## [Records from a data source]
——————

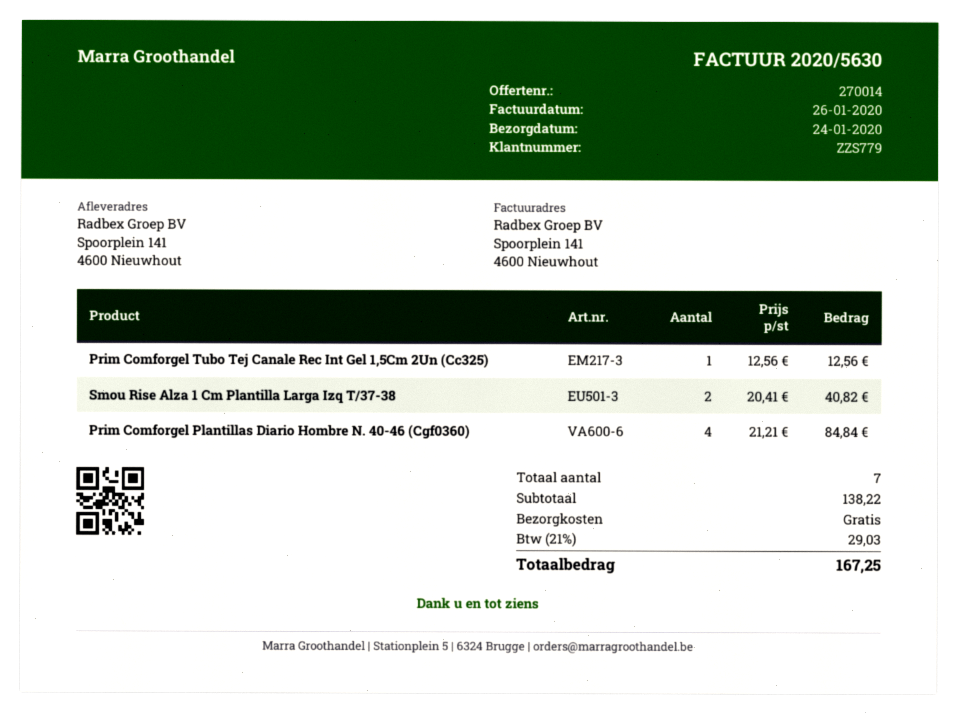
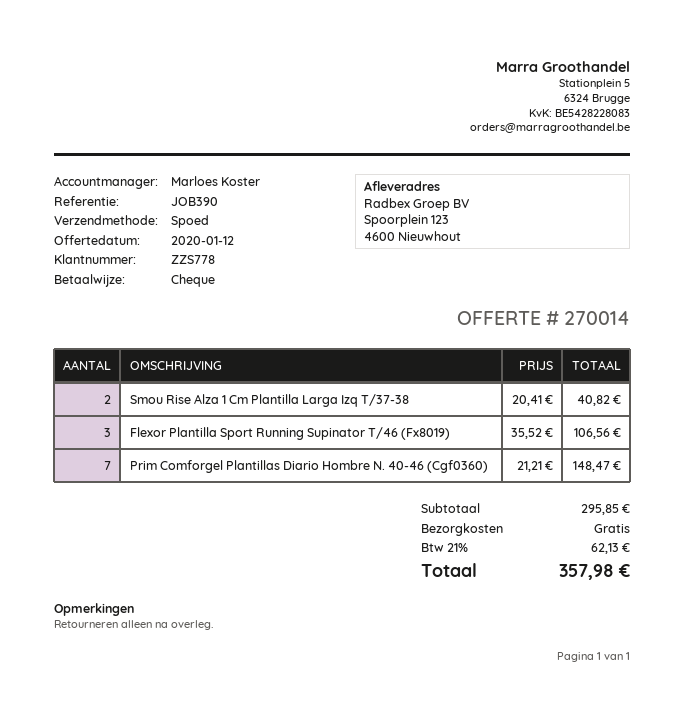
customer number: ZZS779 -> ZZS778
ship to: Spoorplein 141, 4600 Nieuwhout -> Spoorplein 123, 4600 Nieuwhout
Prim Comforgel Tubo Tej Canale Rec Int Gel 1,5Cm 2Un (Cc325): 1 x 12.56 = 12.56 -> none
Prim Comforgel Plantillas Diario Hombre N. 40-46 (Cgf0360): 4 x 21.21 = 84.84 -> 7 x 21.21 = 148.47
Flexor Plantilla Sport Running Supinator T/46 (Fx8019): none -> 3 x 35.52 = 106.56
subtotal: 138.22 -> 295.85
tax: 21% = 29.03 -> 21% = 62.13
total: 167.25 -> 357.98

——————

## [What is required]
The answer must consist of each line from the data that includes the string "none".

## [Result]
Prim Comforgel Tubo Tej Canale Rec Int Gel 1,5Cm 2Un (Cc325): 1 x 12.56 = 12.56 -> none
Flexor Plantilla Sport Running Supinator T/46 (Fx8019): none -> 3 x 35.52 = 106.56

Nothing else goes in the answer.